Les faltó lo que separa a los equipos competitivos de los que avanzan: pegada. No marcaron en el torneo y lo pagaron caro. Ni los siete saques de esquina ni la oleada final sirvieron para derribar a Livakovic, obligado a intervenir con reflejos felinos en varios momentos de un segundo tiempo frenético.

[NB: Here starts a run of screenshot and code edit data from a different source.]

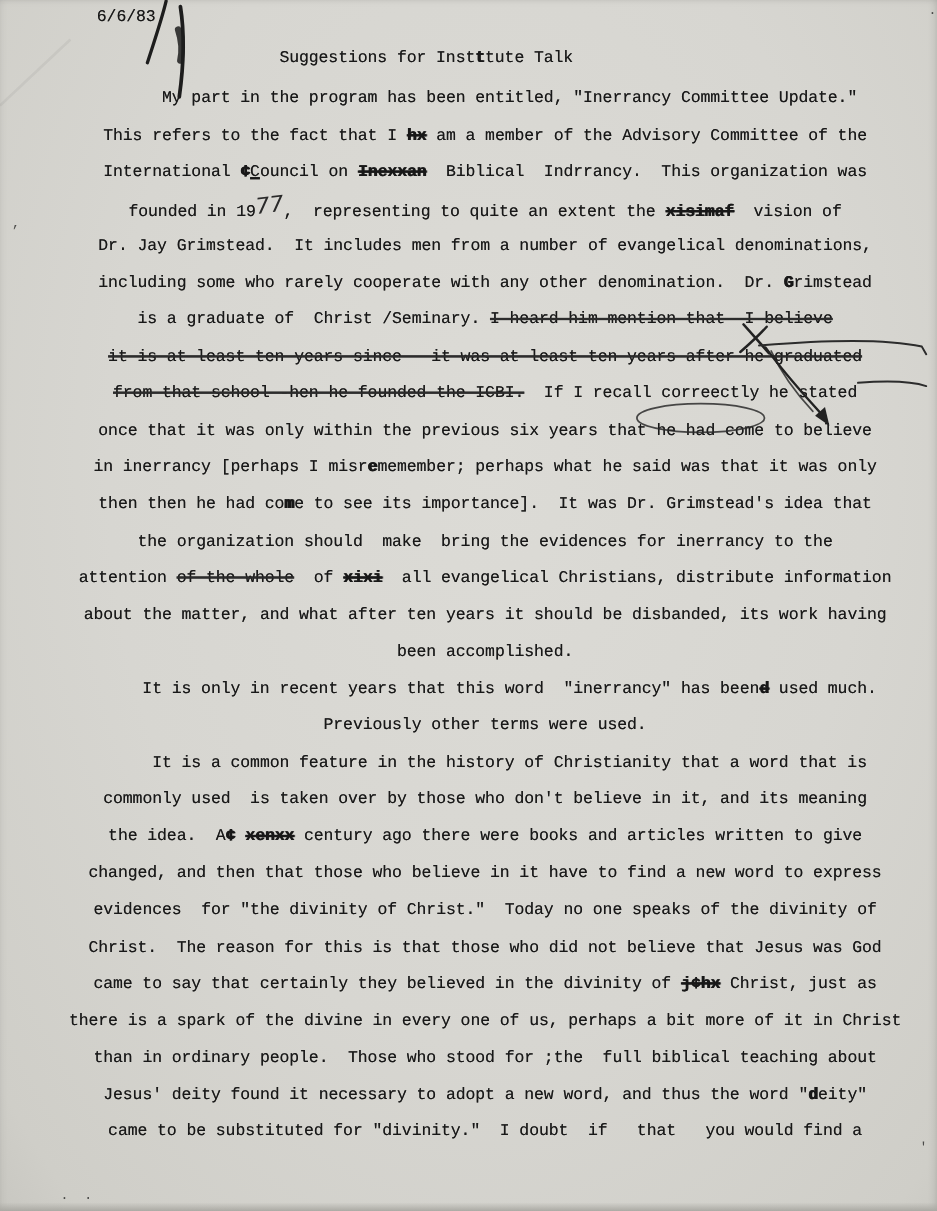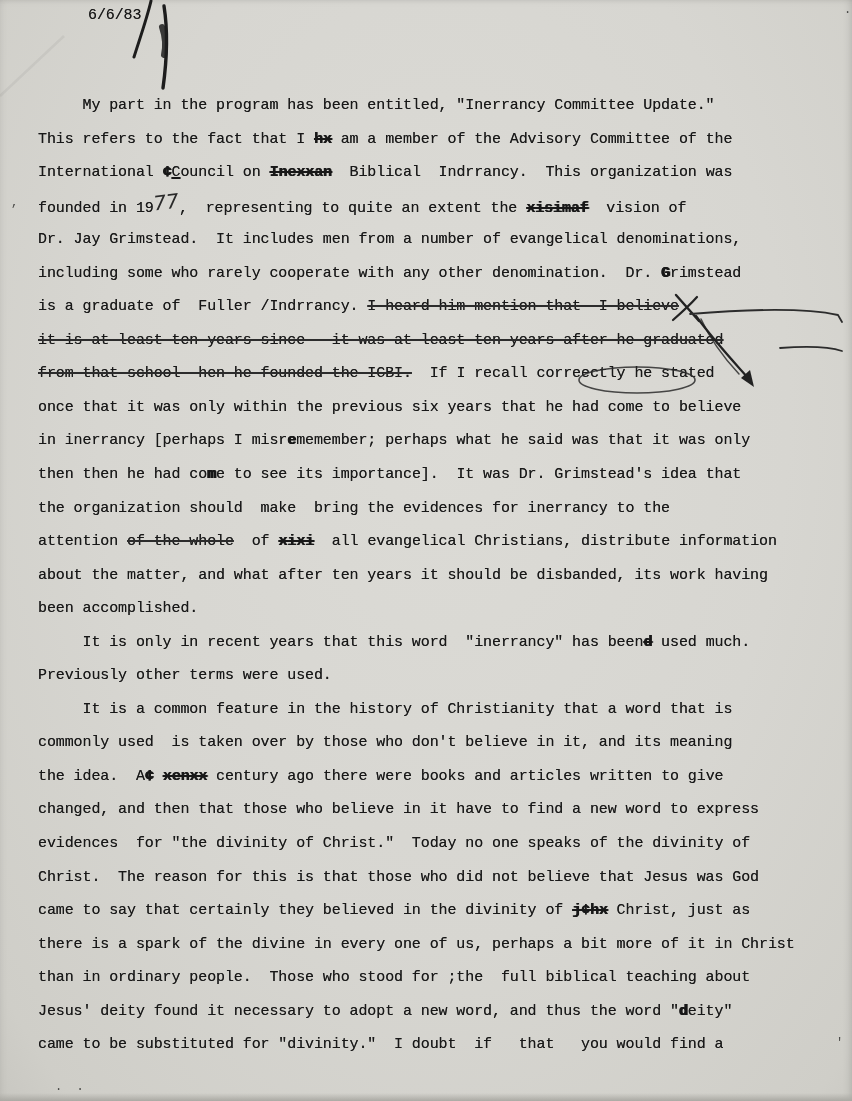--- a/index.html
+++ b/index.html
@@ -6,48 +6,49 @@
   body{width:852px;height:1101px;background:#9a9994;font-family:"Liberation Mono","DejaVu Sans Mono",monospace;}
   .page{
     position:relative;width:852px;height:1101px;overflow:hidden;
     background:radial-gradient(ellipse at 52% 38%, #dcdbd6 0%, #d7d6d1 55%, #cfcec8 92%, #c8c7c1 100%);
     box-shadow:inset -5px 0 8px -4px rgba(0,0,0,.14), inset 5px 0 8px -5px rgba(0,0,0,.08), inset 0 4px 8px -5px rgba(0,0,0,.10);
     color:#181818;
   }
   .typed{font-size:15px;letter-spacing:-0.1px;text-shadow:0 0 .5px rgba(10,10,10,.65);}
   .date{position:absolute;left:88px;top:7px;}
   .title{position:absolute;left:254px;top:44px;}
-  .docbody{position:absolute;left:38px;top:97px;width:806px;}
+  .docbody{position:absolute;left:38px;top:81px;width:806px;text-align:center;}
   .line{height:33.55px;white-space:pre;}
   .seg-n{}
   .seg-ts{font-weight:bold;text-decoration:line-through;text-decoration-thickness:2px;text-shadow:.6px 0 0 currentColor;}
   .seg-hs{text-decoration:line-through;text-decoration-thickness:1.7px;text-decoration-color:#2c2c2c;}
   .seg-ov{font-weight:bold;text-shadow:.8px 0 0 currentColor, -0.3px 0 0 currentColor;}
   .seg-u{text-decoration:underline;text-decoration-thickness:1.5px;}
   .seg-hw{display:inline-block;font-family:"DejaVu Sans",sans-serif;font-style:italic;font-size:20px;line-height:15px;transform:rotate(-7deg) translateY(-3px);color:#2a2a2a;text-shadow:none;}
   .marks{position:absolute;left:0;top:0;pointer-events:none;}
   .speck{position:absolute;color:#4a4a48;font-size:12px;text-shadow:none;}
   .bottom-band{position:absolute;left:0;right:0;bottom:0;height:8px;background:linear-gradient(to bottom, rgba(140,139,133,0), #abaaa4);}
 </style>
 </head>
 <body>
 
 <div class="page">
 
   <div class="typed date">6/6/83</div>
 
+  <div class="typed title"><span class="seg-n">Suggestions for Inst</span><span class="seg-ov">t</span><span class="seg-n">tute Talk</span></div>
 
   <div class="typed docbody">
       <div class="line"><span class="seg-n">     My part in the program has been entitled, "Inerrancy Committee Update."</span></div>
       <div class="line"><span class="seg-n">This refers to the fact that I </span><span class="seg-ts">hx</span><span class="seg-n"> am a member of the Advisory Committee of the</span></div>
       <div class="line"><span class="seg-n">International </span><span class="seg-ov">¢</span><span class="seg-u">C</span><span class="seg-n">ouncil on </span><span class="seg-ts">Inexxan</span><span class="seg-n">  Biblical  Indrrancy.  This organization was</span></div>
       <div class="line"><span class="seg-n">founded in 19</span><span class="seg-hw">77</span><span class="seg-n">,  representing to quite an extent the </span><span class="seg-ts">xisimaf</span><span class="seg-n">  vision of</span></div>
       <div class="line"><span class="seg-n">Dr. Jay Grimstead.  It includes men from a number of evangelical denominations,</span></div>
       <div class="line"><span class="seg-n">including some who rarely cooperate with any other denomination.  Dr. </span><span class="seg-ov">G</span><span class="seg-n">rimstead</span></div>
-      <div class="line"><span class="seg-n">is a graduate of  Fuller /Indrrancy. </span><span class="seg-hs">I heard him mention that  I believe</span></div>
+      <div class="line"><span class="seg-n">is a graduate of  Christ /Seminary. </span><span class="seg-hs">I heard him mention that  I believe</span></div>
       <div class="line"><span class="seg-hs">it is at least ten years since   it was at least ten years after he graduated</span></div>
       <div class="line"><span class="seg-hs">from that school -hen he founded the ICBI.</span><span class="seg-n">  If I recall correectly he stated</span></div>
       <div class="line"><span class="seg-n">once that it was only within the previous six years that he had come to believe</span></div>
       <div class="line"><span class="seg-n">in inerrancy [perhaps I misr</span><span class="seg-ov">e</span><span class="seg-n">memember; perhaps what he said was that it was only</span></div>
       <div class="line"><span class="seg-n">then then he had co</span><span class="seg-ov">m</span><span class="seg-n">e to see its importance].  It was Dr. Grimstead's idea that</span></div>
       <div class="line"><span class="seg-n">the organization should  make  bring the evidences for inerrancy to the</span></div>
       <div class="line"><span class="seg-n">attention </span><span class="seg-hs">of the whole</span><span class="seg-n">  of </span><span class="seg-ts">xixi</span><span class="seg-n">  all evangelical Christians, distribute information</span></div>
       <div class="line"><span class="seg-n">about the matter, and what after ten years it should be disbanded, its work having</span></div>
       <div class="line"><span class="seg-n">been accomplished.</span></div>
       <div class="line"><span class="seg-n">     It is only in recent years that this word  "inerrancy" has been</span><span class="seg-ts">d</span><span class="seg-n"> used much.</span></div>

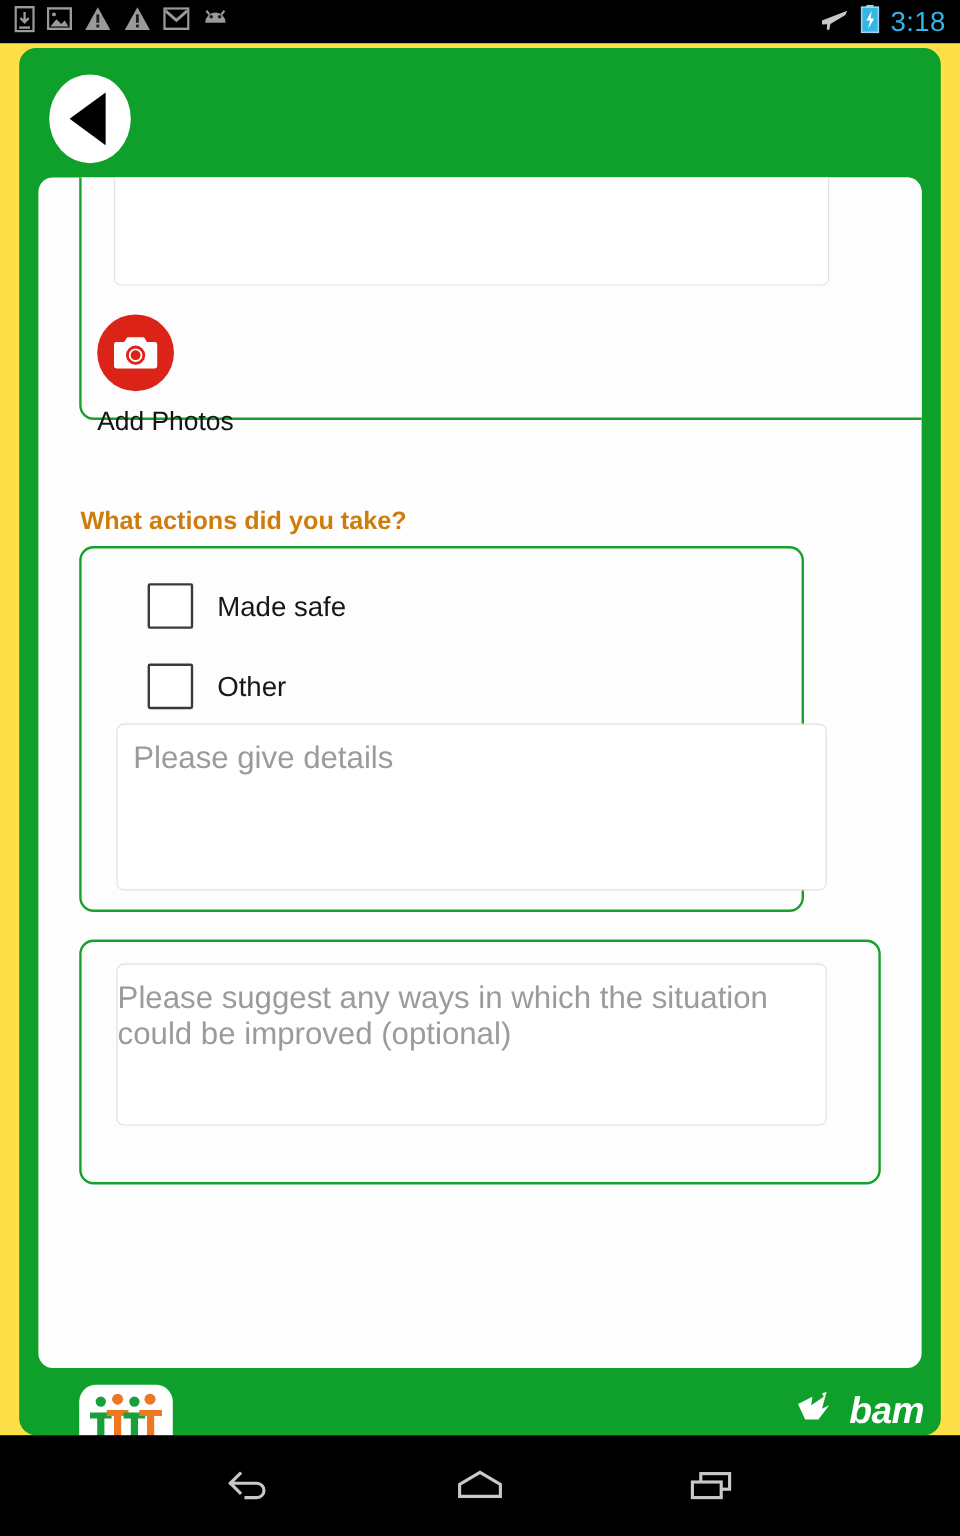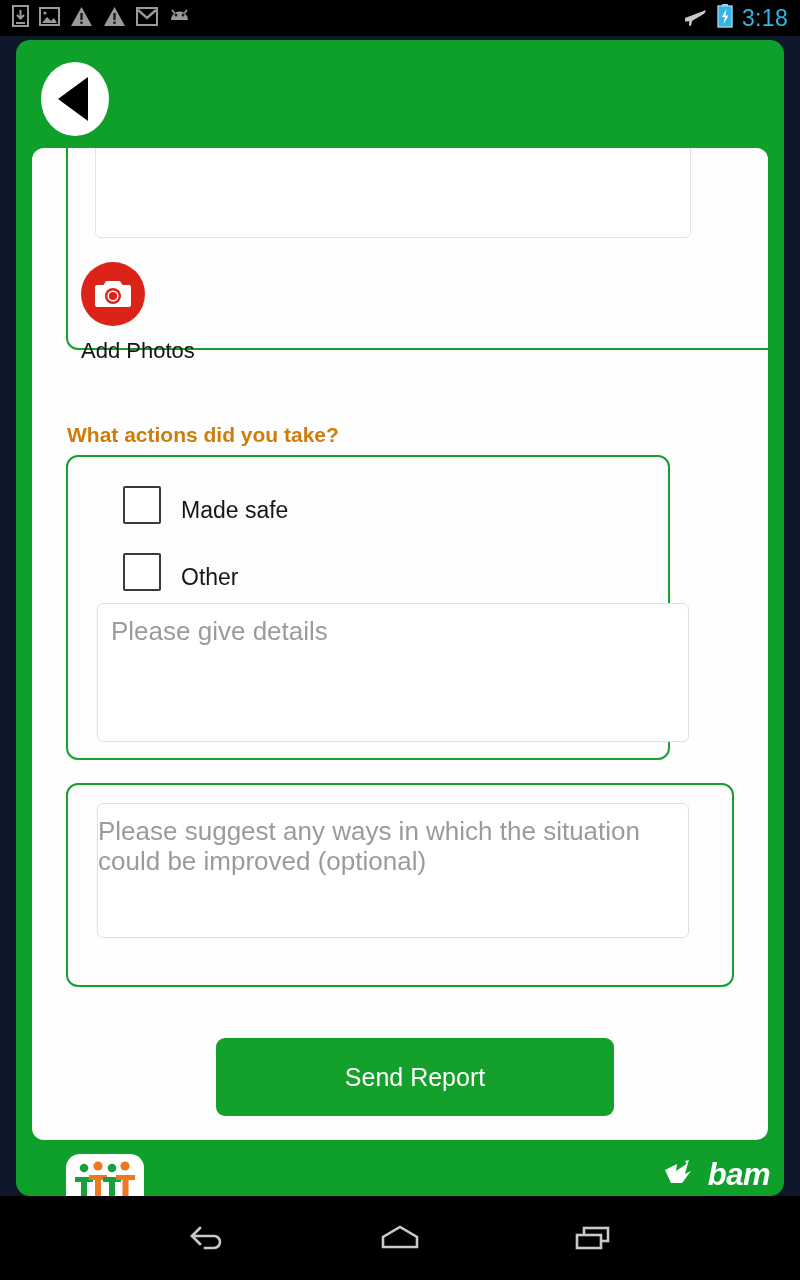--- a/index.html
+++ b/index.html
@@ -2,21 +2,21 @@
 <html><head>
 <meta charset="utf-8">
 <style>
   * { margin:0; padding:0; box-sizing:border-box; }
   html,body{
     width:800px; height:1280px;
     background:#000;
     font-family:"Liberation Sans", sans-serif;
     overflow:hidden;
   }
-  #screen{ position:relative; width:800px; height:1280px; background:#0f172a; }
+  #screen{ position:relative; width:800px; height:1280px; background:#fde047; }
 
   
   .statusbar{
     position:absolute; left:0; top:0; width:800px; height:36px;
     background:#000; display:flex; align-items:center;
     padding:0 12px;
   }
   .sb-left{ display:flex; align-items:center; gap:10px; }
   .sb-right{ margin-left:auto; display:flex; align-items:center; gap:9px; }
   .sb-clock{ color:#33b5e5; font-size:23px; letter-spacing:0.3px; }
@@ -88,21 +88,21 @@
     display:flex;align-items:center;justify-content:center;
   }
   .cam-label{
     position:absolute; left:13px; top:248px;
     font-size:22px; color:#141414; white-space:nowrap;
   }
 
   
   .sec-actions{ position:absolute; left:34px; top:275px; width:604px; }
   .panel-actions{ height:305px; position:relative; }
-  .cb-row{ display:flex; align-items:flex-end; position:absolute; }
+  .cb-row{ display:flex; align-items:center; position:absolute; }
   .cb-box{
     width:38px;height:38px;
     border:2px solid #3a3a3a;
     background:#fff;
     border-radius:2px;
     flex:none;
   }
   .cb-label{ font-size:23px; color:#161616; margin-left:20px; white-space:nowrap; }
   .cb-made{ left:55px; top:29px; }
   .cb-reported{ left:347px; top:29px; }
@@ -283,21 +283,20 @@
         </div>
 
         <div class="sec-sugg">
           <div class="panel panel-sugg">
             <div class="ta-sugg">
               <div class="ph">Please suggest any ways in which the situation could be improved (optional)</div>
             </div>
           </div>
         </div>
 
-        <button class="send-btn">Send Report</button>
 
       </div>
     </div>
 
     <div class="brandbar">
       <div class="bz-logo">
         <svg width="70" height="58" viewBox="0 0 70 58">
           <circle cx="14" cy="9" r="4.3" fill="#18A03A"></circle>
           <circle cx="28" cy="7" r="4.6" fill="#EE7722"></circle>
           <circle cx="42" cy="9" r="4.3" fill="#18A03A"></circle>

Christiansen, pese a la eliminación, defendió a los suyos con firmeza: “Jugaron con hambre, con dedicación, con espíritu. Eso es lo que queríamos del equipo. Estoy súper orgulloso de ellos. Ellos [Croacia] pusieron dos tiros a puerta y marcaron uno”. Una frase que resume la sensación panameña: compitieron, pero no concretaron.

Les queda un último examen, frente a Inglaterra, ya sin opciones. Un partido que puede no cambiar su destino, pero sí su imagen final en el torneo.

Un grupo al rojo vivo

El triunfo croata deja el Grupo L completamente abierto. El 0-0 entre Inglaterra y Ghana en el otro partido del día apretó todavía más la clasificación: ingleses y ghaneses suman cuatro puntos, con Croacia al acecho con tres. Panamá cierra sin unidades.

Las cuentas son claras. Si Croacia vence a Ghana en Philadelphia, estará en los octavos de final. No necesita mirar a nadie más. Inglaterra, por su parte, solo debe evitar la derrota ante la ya eliminada Panamá para sellar su billete.

La presión ya no asfixia tanto en el vestuario balcánico. Pasalic lo reconoció sin rodeos: “Éramos bastante conscientes de nuestra calidad y de la situación en la que estábamos. Lo que no hicimos en la primera parte, lo hicimos en la segunda. Nos hemos liberado de la carga y ahora podemos seguir adelante”. Una frase que encaja con lo que se vio sobre el césped: un equipo tenso primero, más suelto después.

Y en el centro de todo, como desde hace casi dos décadas, Modric. A los 40 años, dueño del ritmo, del balón y del vestuario. Doscientos partidos después, Croacia vuelve a depender de su brújula para pelear por un lugar en las eliminatorias. La pregunta ya no es cuánto le queda, sino hasta dónde puede llevar otra vez a este grupo que aún se resiste a dejar de soñar.